*** Opening Supplied entries ***

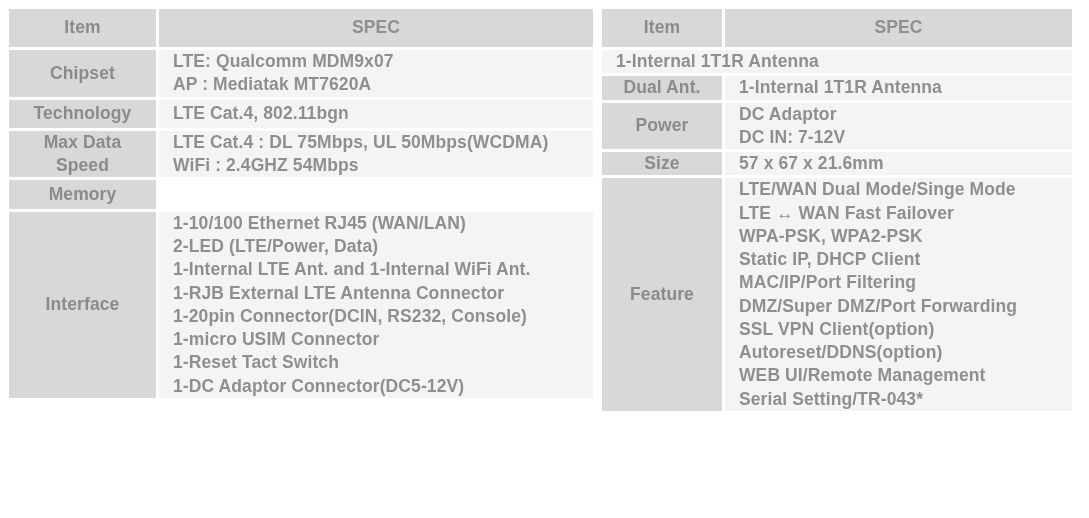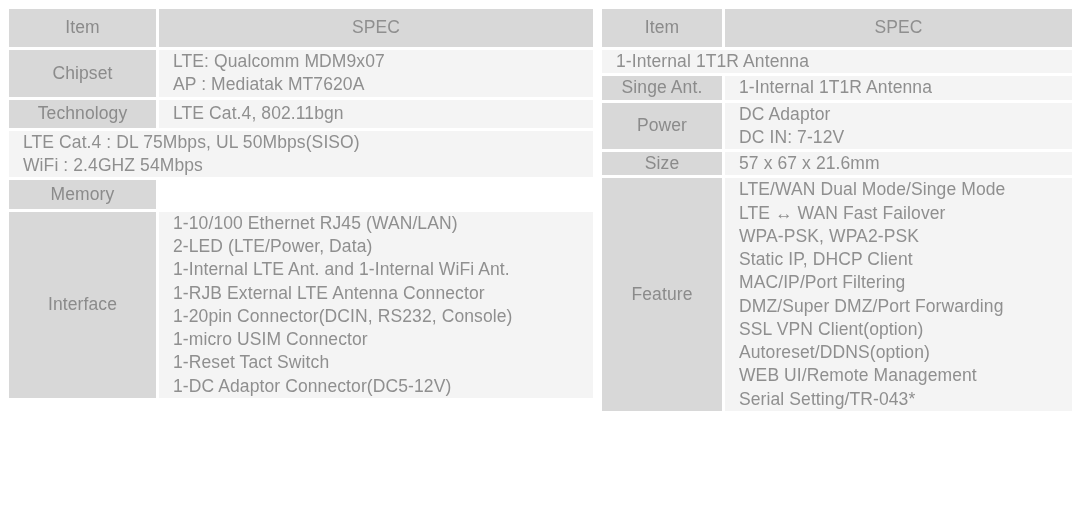"Item" .tables-wrap { font-weight: none -> bold }
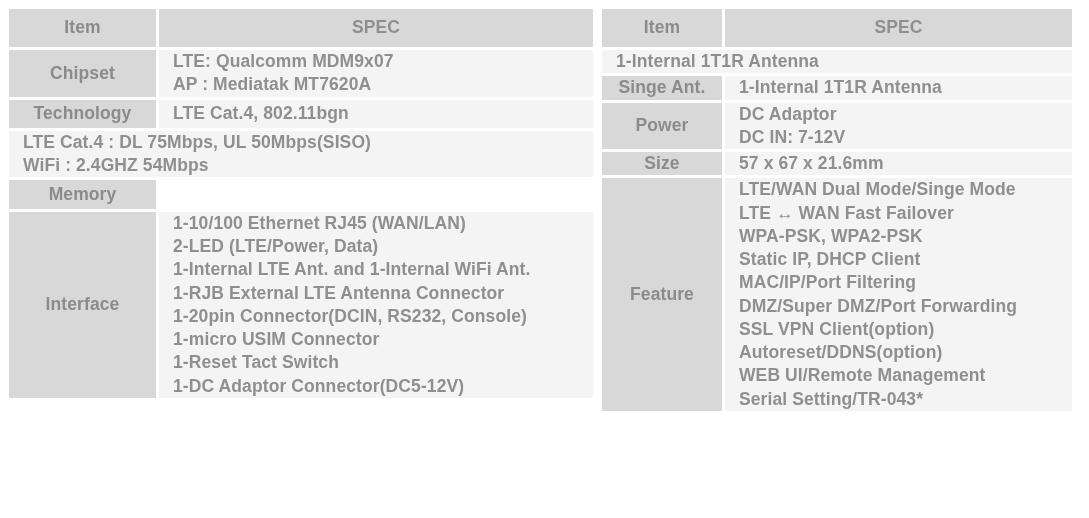"Singe Ant." div.cell { text: Singe -> Dual }
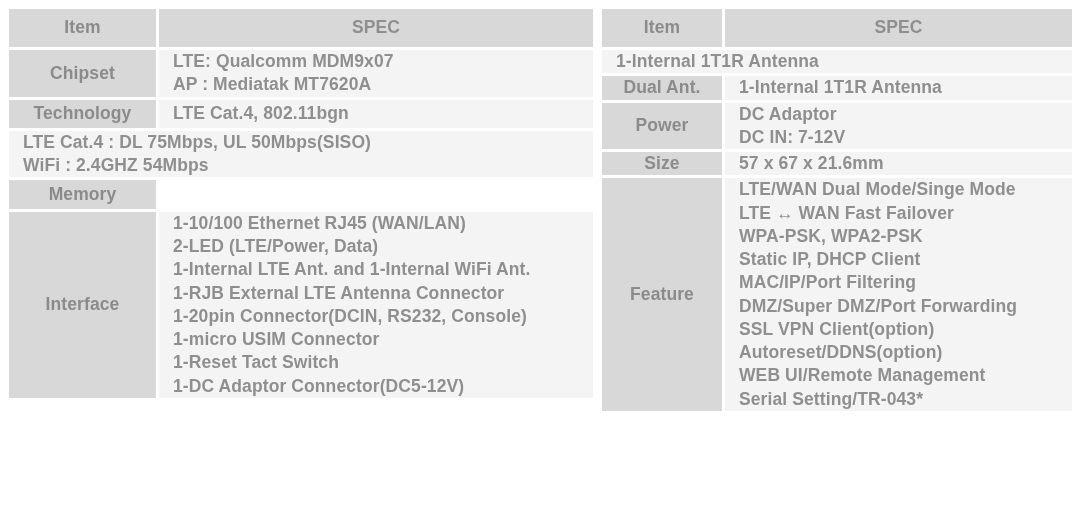"Max Data" div.cell { html: none -> <div>Max Data Speed</div> }
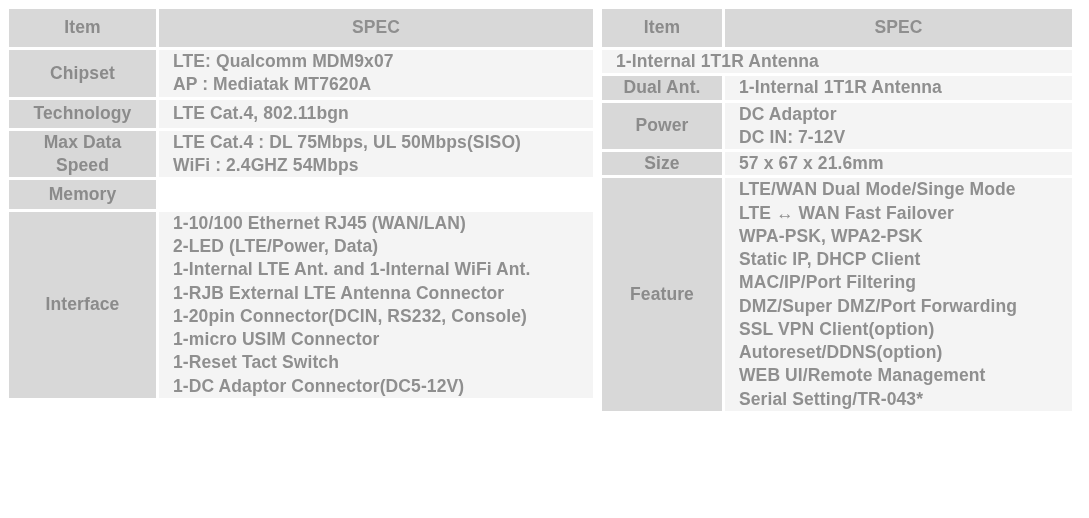"LTE Cat.4 : DL 75Mbps," div.cell { text: SISO -> WCDMA }
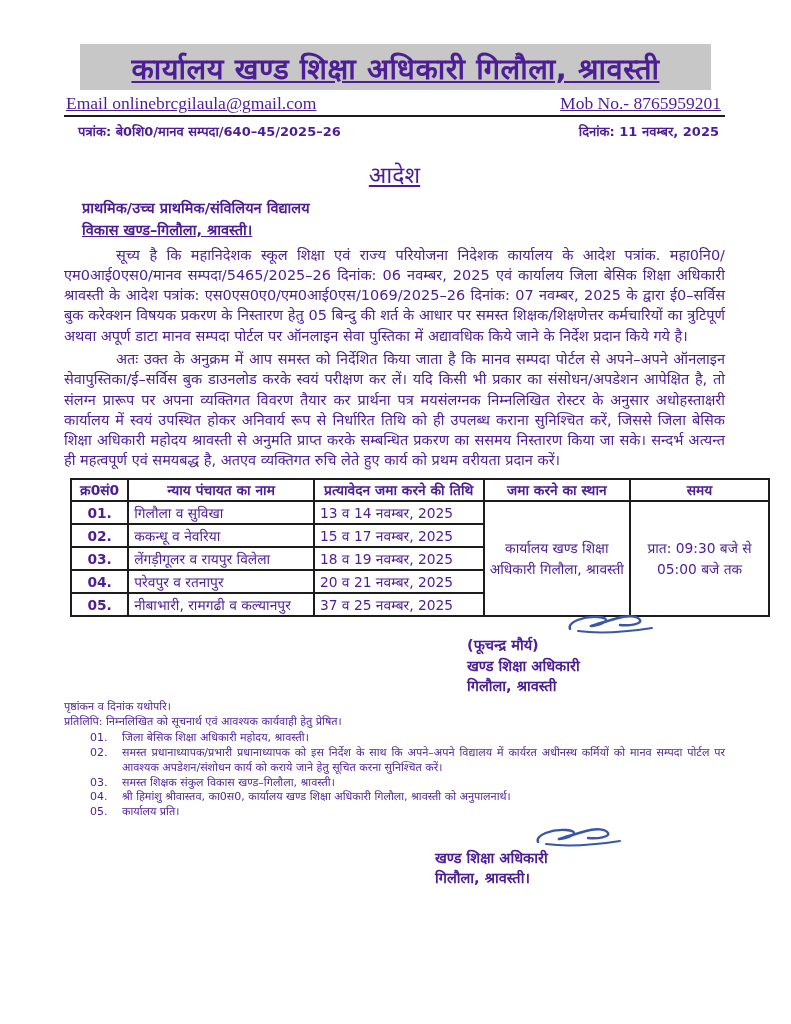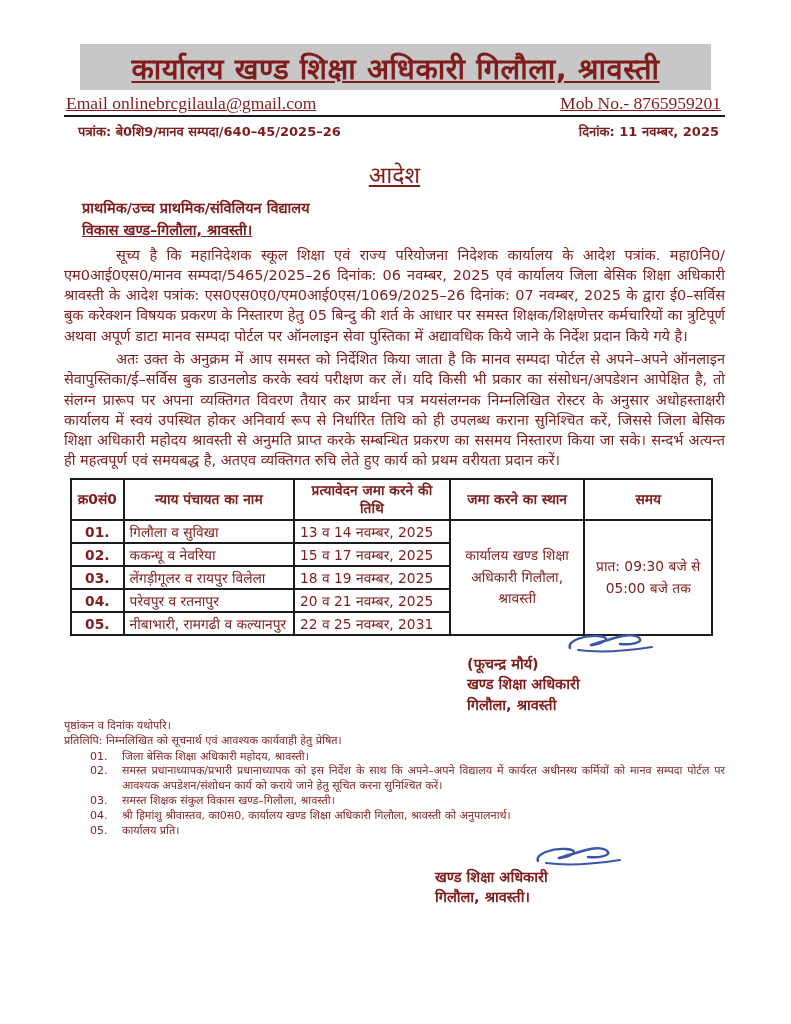"कार्यालय खण्ड शिक्षा अधिकारी गिलौला," .page { color: #7f1d1d -> #4c1d95 }
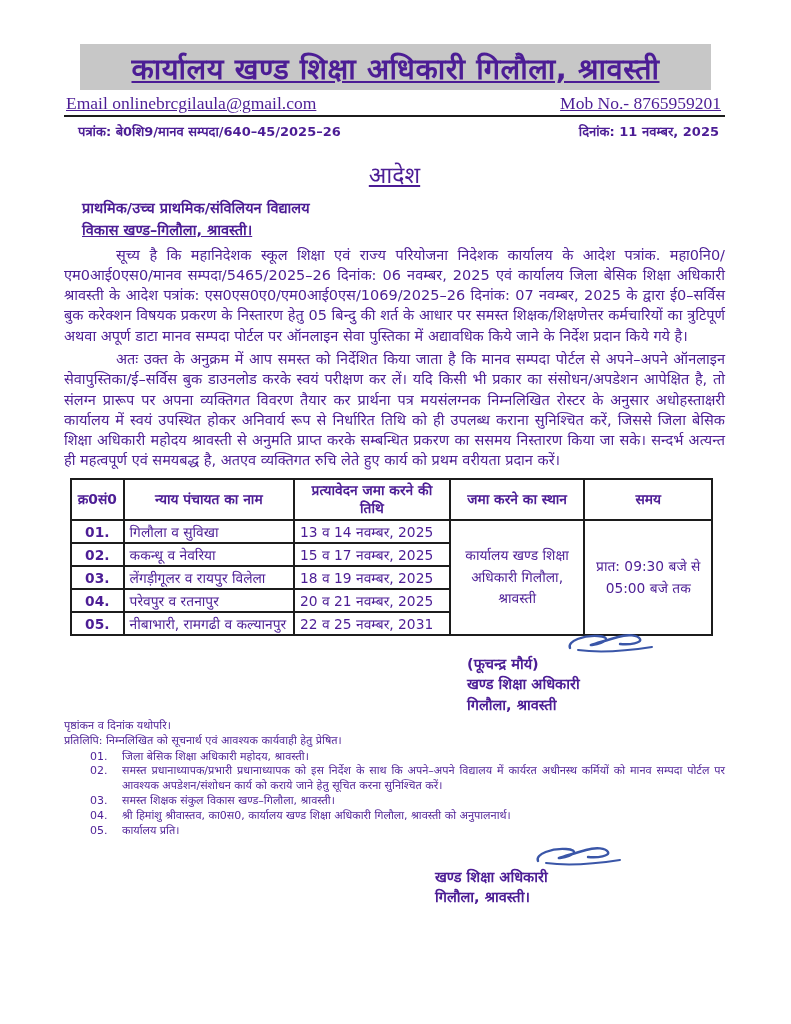"पत्रांक: बे0शि9/मानव" span { text: बे0शि9/मानव -> बे0शि0/मानव }
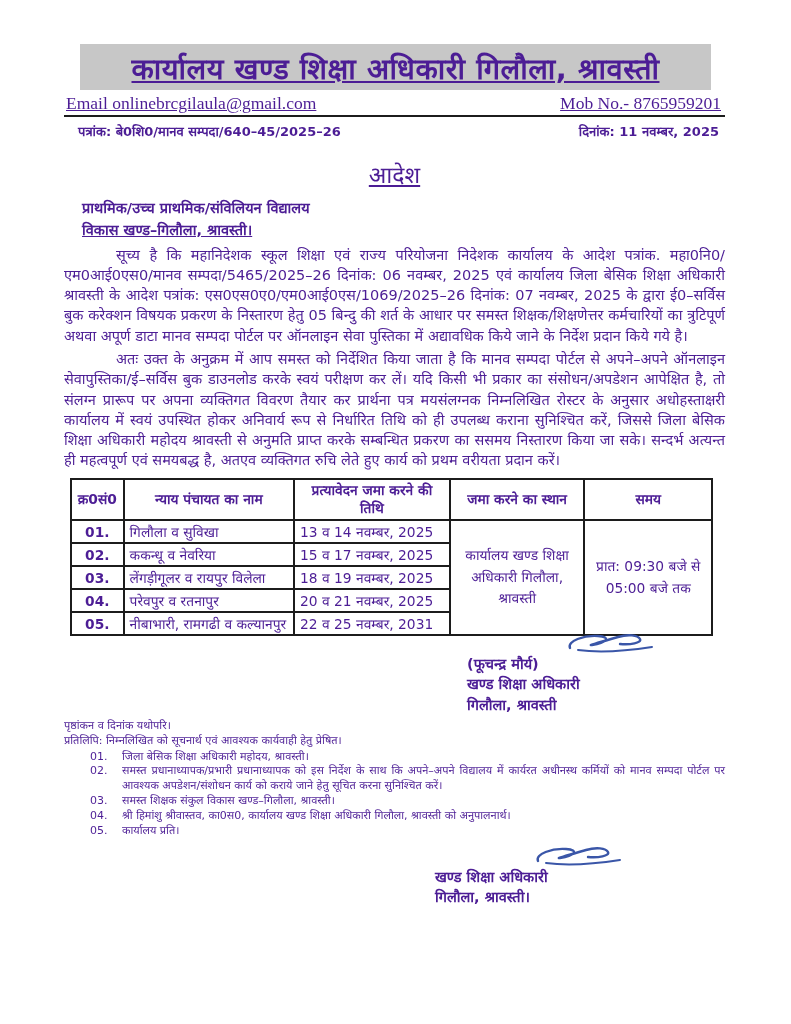"क्र0सं0" table.roster { width: 643px -> 700px }
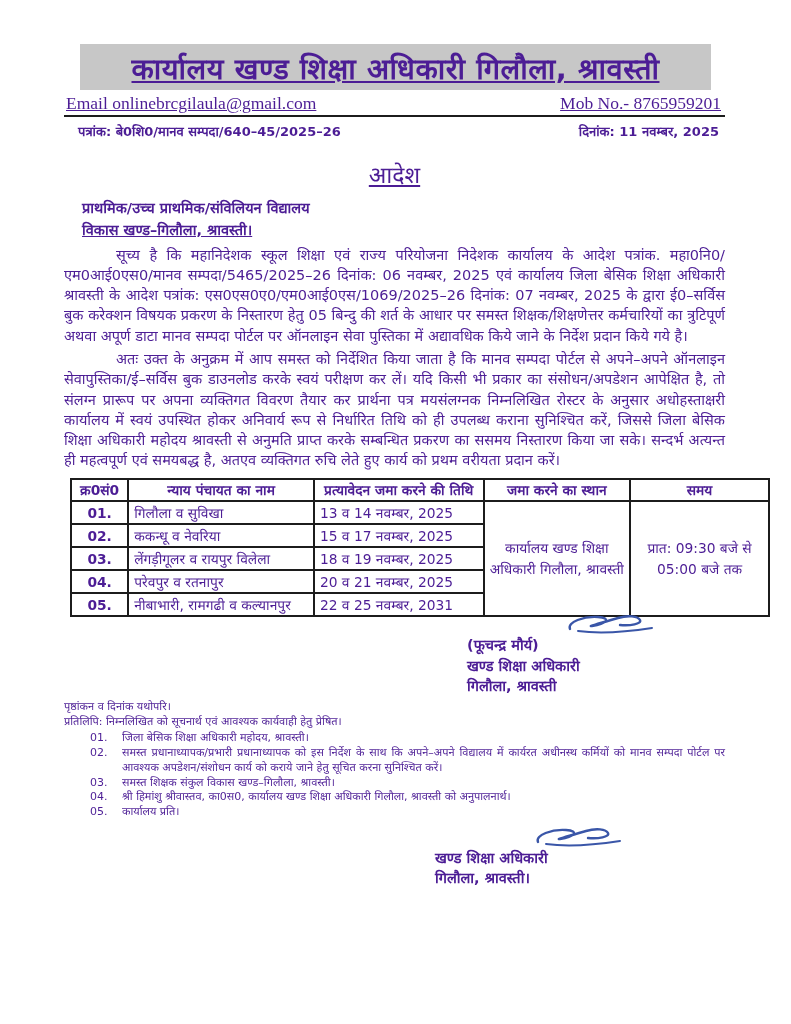"22 व 25 नवम्बर, 2031" td.dates { text: 22 व 25 नवम्बर, 2031 -> 37 व 25 नवम्बर, 2025 }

*** Closing Supplied entries ***

_Exercise directions:_ Every record above must reappear exactly in the answer, minus its pictures.

_Response to the exercise:_
"Item" .tables-wrap { font-weight: none -> bold }
"Singe Ant." div.cell { text: Singe -> Dual }
"Max Data" div.cell { html: none -> <div>Max Data Speed</div> }
"LTE Cat.4 : DL 75Mbps," div.cell { text: SISO -> WCDMA }
"कार्यालय खण्ड शिक्षा अधिकारी गिलौला," .page { color: #7f1d1d -> #4c1d95 }
"पत्रांक: बे0शि9/मानव" span { text: बे0शि9/मानव -> बे0शि0/मानव }
"क्र0सं0" table.roster { width: 643px -> 700px }
"22 व 25 नवम्बर, 2031" td.dates { text: 22 व 25 नवम्बर, 2031 -> 37 व 25 नवम्बर, 2025 }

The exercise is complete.